* _Task objective_
Pictures aside, repeat every entry exactly.

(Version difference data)

□ □ □

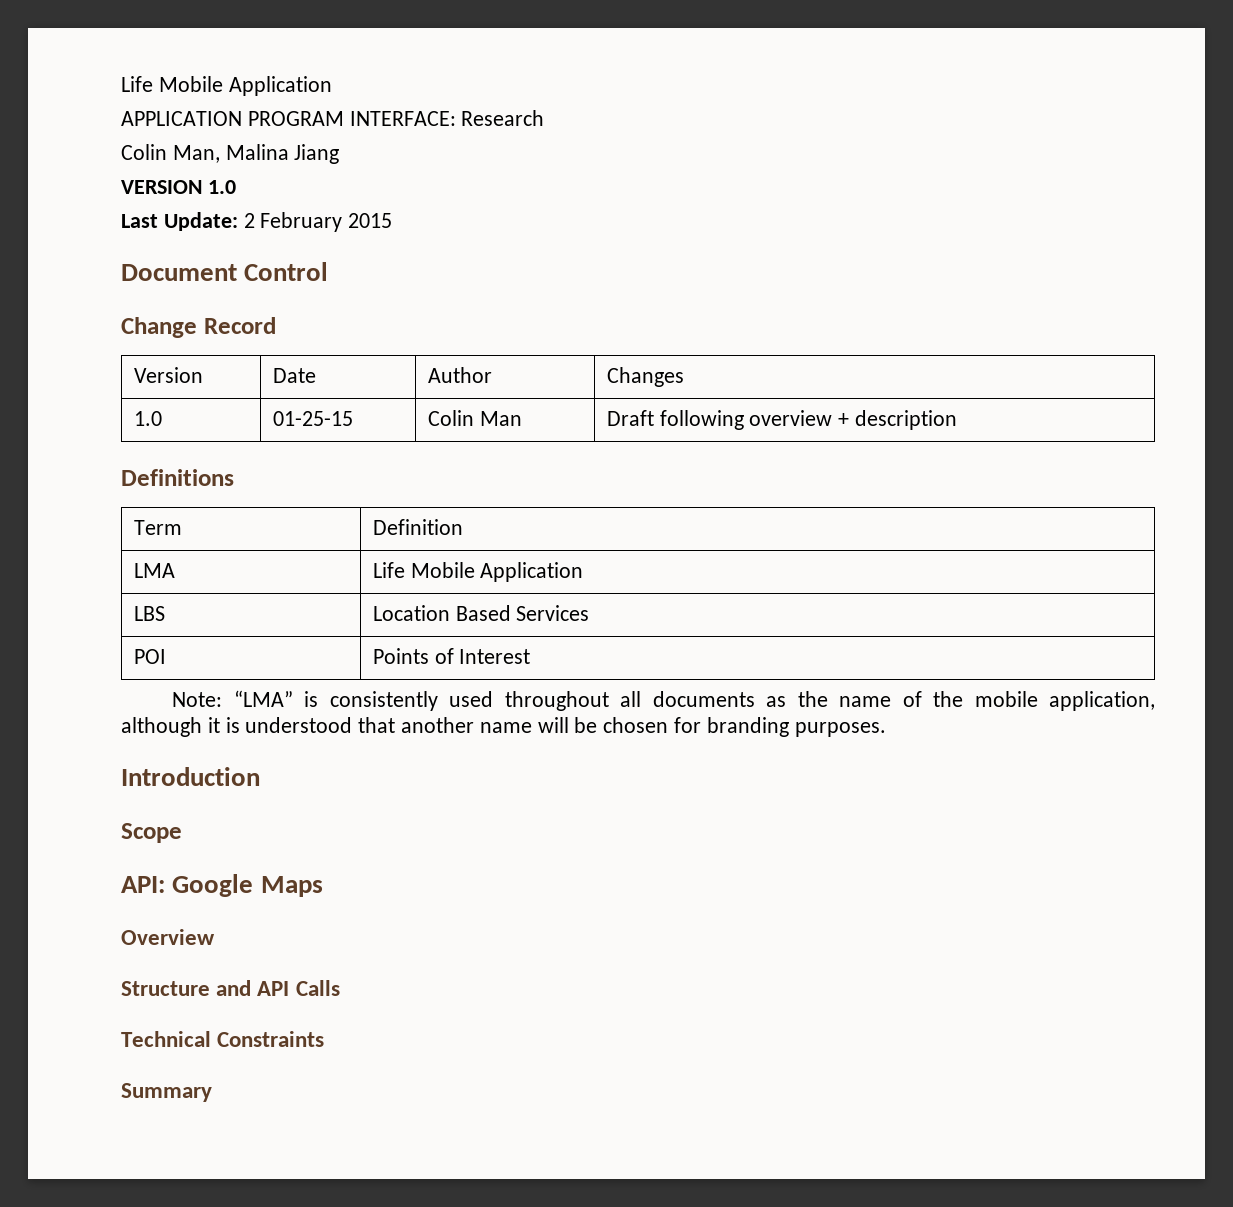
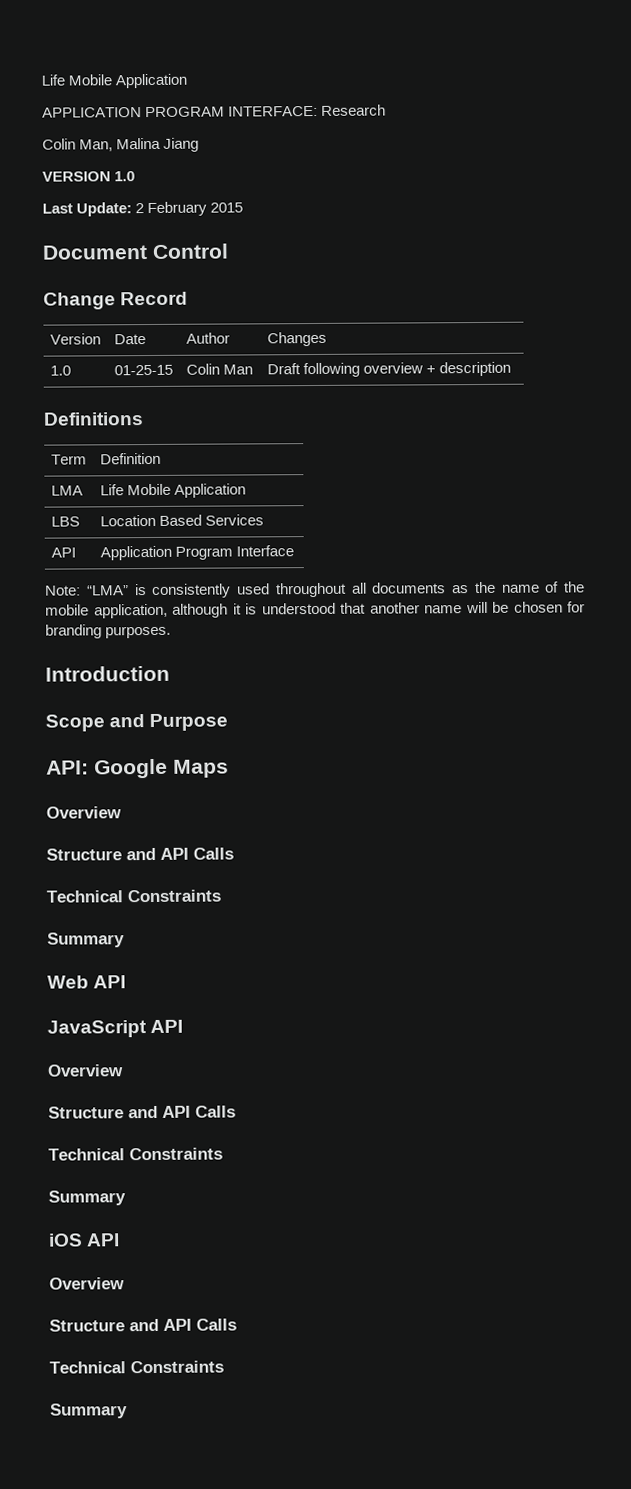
- POI | Points of Interest
+ API | Application Program Interface
- Scope
+ Scope and Purpose
+ Web API
+ JavaScript API
+ Overview
+ Structure and API Calls
+ Technical Constraints
+ Summary
+ iOS API
+ Overview
+ Structure and API Calls
+ Technical Constraints
+ Summary

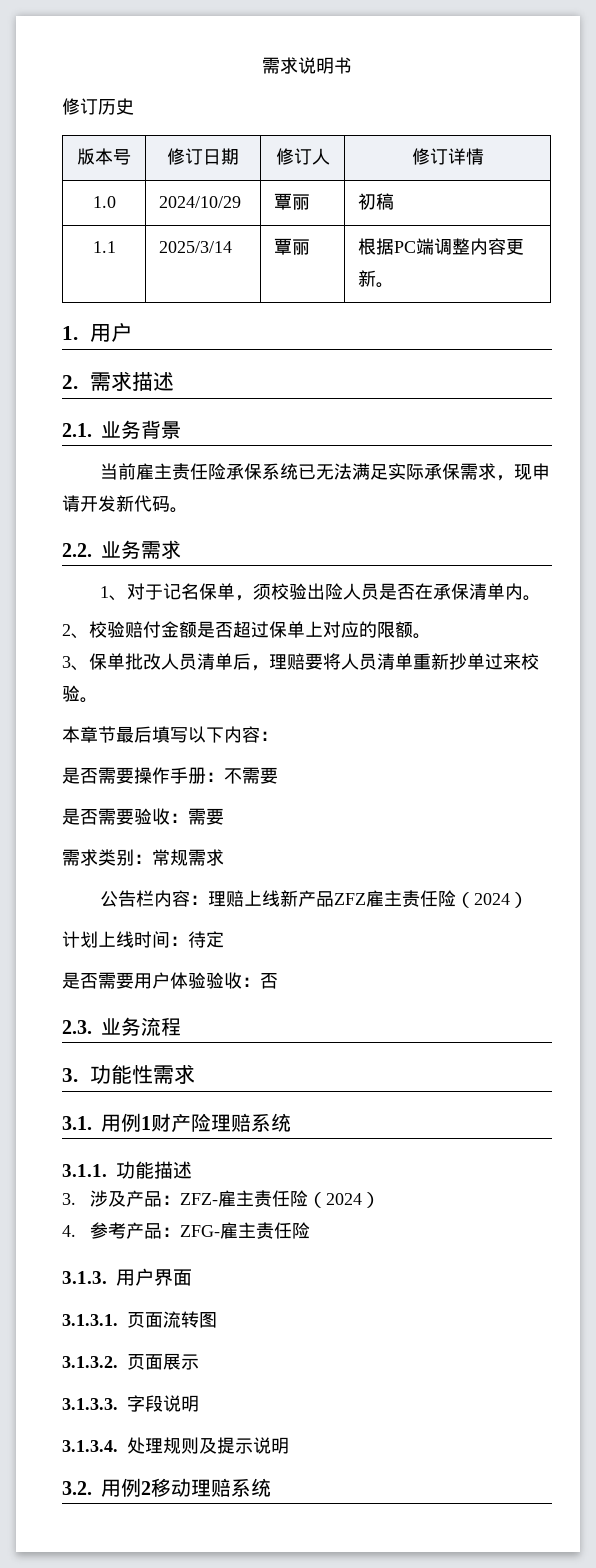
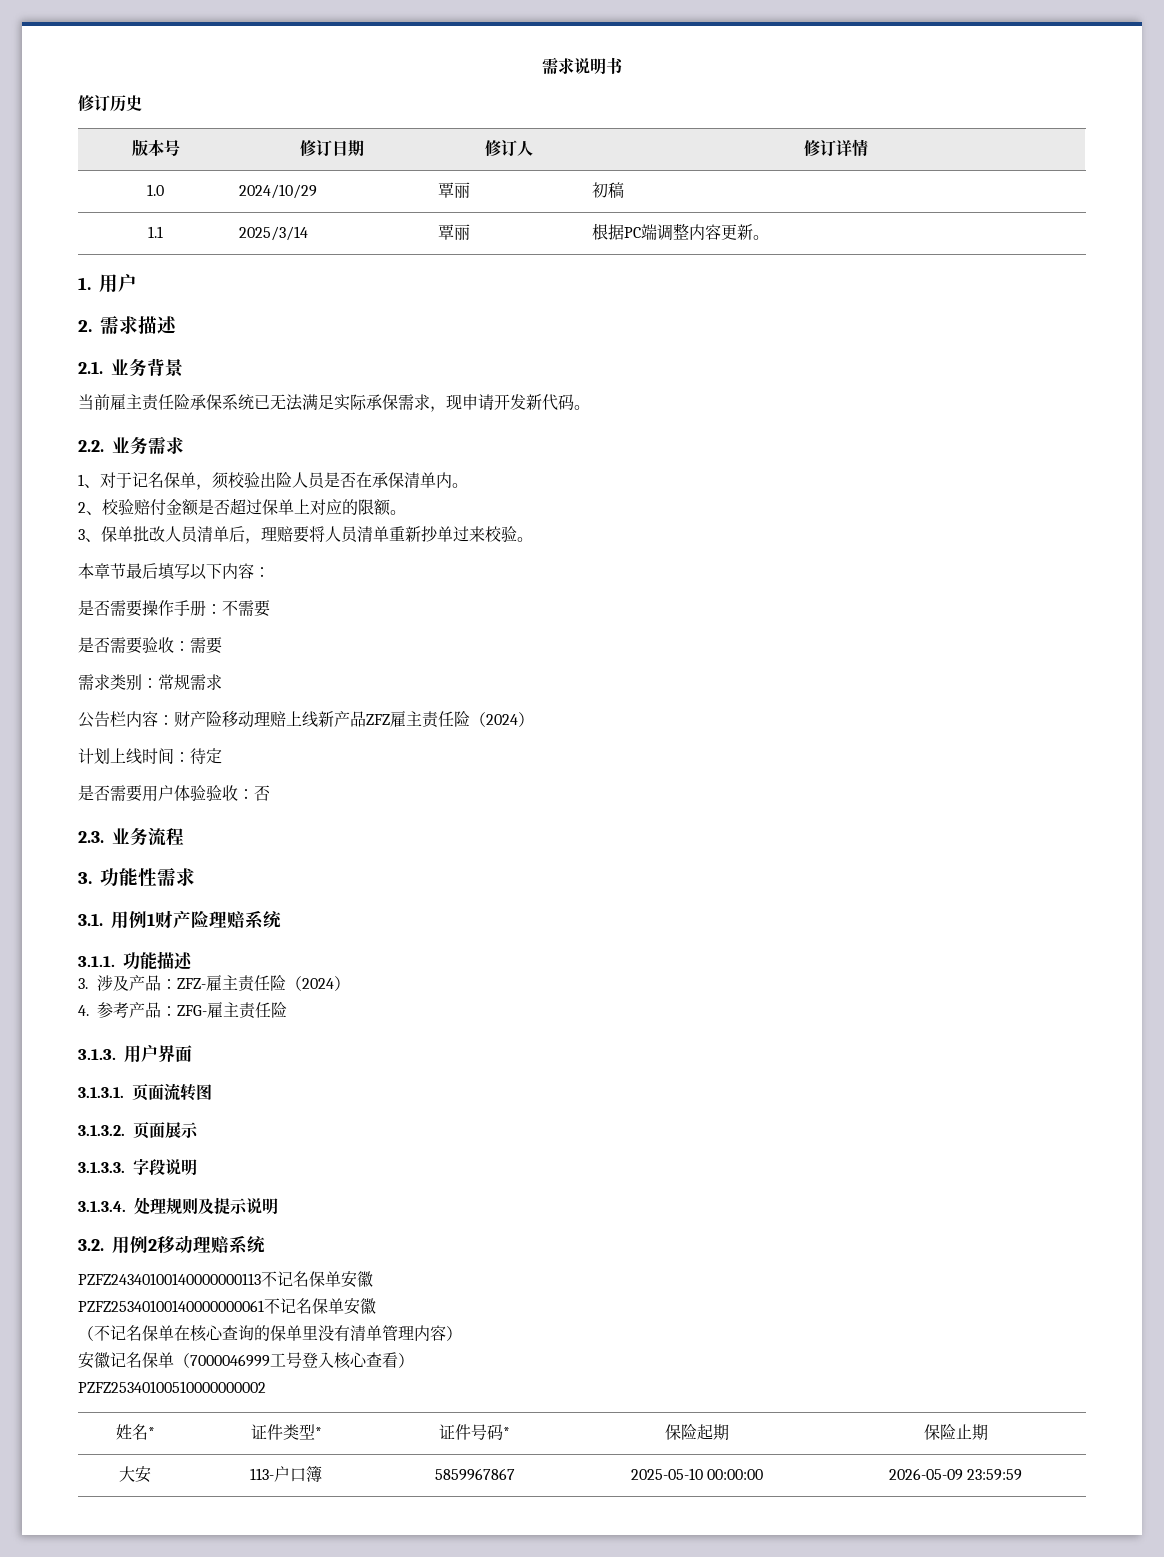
- 公告栏内容：理赔上线新产品ZFZ雇主责任险（2024）
+ 公告栏内容：财产险移动理赔上线新产品ZFZ雇主责任险（2024）
+ PZFZ24340100140000000113不记名保单安徽
+ PZFZ25340100140000000061不记名保单安徽
+ （不记名保单在核心查询的保单里没有清单管理内容）
+ 安徽记名保单（7000046999工号登入核心查看）
+ PZFZ25340100510000000002
+ 姓名* | 证件类型* | 证件号码* | 保险起期 | 保险止期
+ 大安 | 113-户口簿 | 5859967867 | 2025-05-10 00:00:00 | 2026-05-09 23:59:59

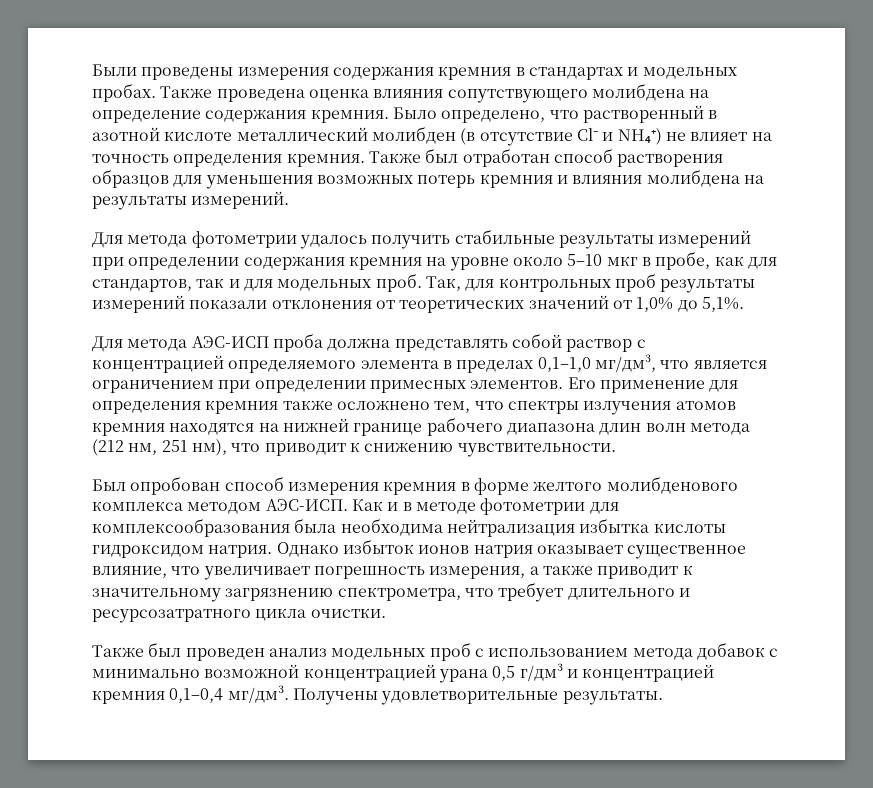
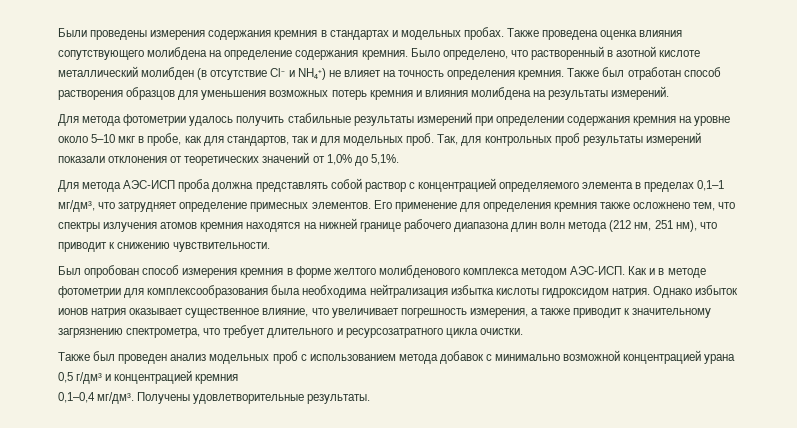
- Для метода АЭС-ИСП проба должна представлять собой раствор с концентрацией определяемого элемента в пределах 0,1–1,0 мг/дм³, что является ограничением при определении примесных элементов.
+ Для метода АЭС-ИСП проба должна представлять собой раствор с концентрацией определяемого элемента в пределах 0,1–1 мг/дм³, что затрудняет определение примесных элементов.
- Также был проведен анализ модельных проб с использованием метода добавок с минимально возможной концентрацией урана 0,5 г/дм³ и концентрацией кремния 0,1–0,4 мг/дм³.
+ Также был проведен анализ модельных проб с использованием метода добавок с минимально возможной концентрацией урана 0,5 г/дм³ и концентрацией кремния
+ 0,1–0,4 мг/дм³.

□ □ □

* _Solution to the problem_
- POI | Points of Interest
+ API | Application Program Interface
- Scope
+ Scope and Purpose
+ Web API
+ JavaScript API
+ Overview
+ Structure and API Calls
+ Technical Constraints
+ Summary
+ iOS API
+ Overview
+ Structure and API Calls
+ Technical Constraints
+ Summary

- 公告栏内容：理赔上线新产品ZFZ雇主责任险（2024）
+ 公告栏内容：财产险移动理赔上线新产品ZFZ雇主责任险（2024）
+ PZFZ24340100140000000113不记名保单安徽
+ PZFZ25340100140000000061不记名保单安徽
+ （不记名保单在核心查询的保单里没有清单管理内容）
+ 安徽记名保单（7000046999工号登入核心查看）
+ PZFZ25340100510000000002
+ 姓名* | 证件类型* | 证件号码* | 保险起期 | 保险止期
+ 大安 | 113-户口簿 | 5859967867 | 2025-05-10 00:00:00 | 2026-05-09 23:59:59

- Для метода АЭС-ИСП проба должна представлять собой раствор с концентрацией определяемого элемента в пределах 0,1–1,0 мг/дм³, что является ограничением при определении примесных элементов.
+ Для метода АЭС-ИСП проба должна представлять собой раствор с концентрацией определяемого элемента в пределах 0,1–1 мг/дм³, что затрудняет определение примесных элементов.
- Также был проведен анализ модельных проб с использованием метода добавок с минимально возможной концентрацией урана 0,5 г/дм³ и концентрацией кремния 0,1–0,4 мг/дм³.
+ Также был проведен анализ модельных проб с использованием метода добавок с минимально возможной концентрацией урана 0,5 г/дм³ и концентрацией кремния
+ 0,1–0,4 мг/дм³.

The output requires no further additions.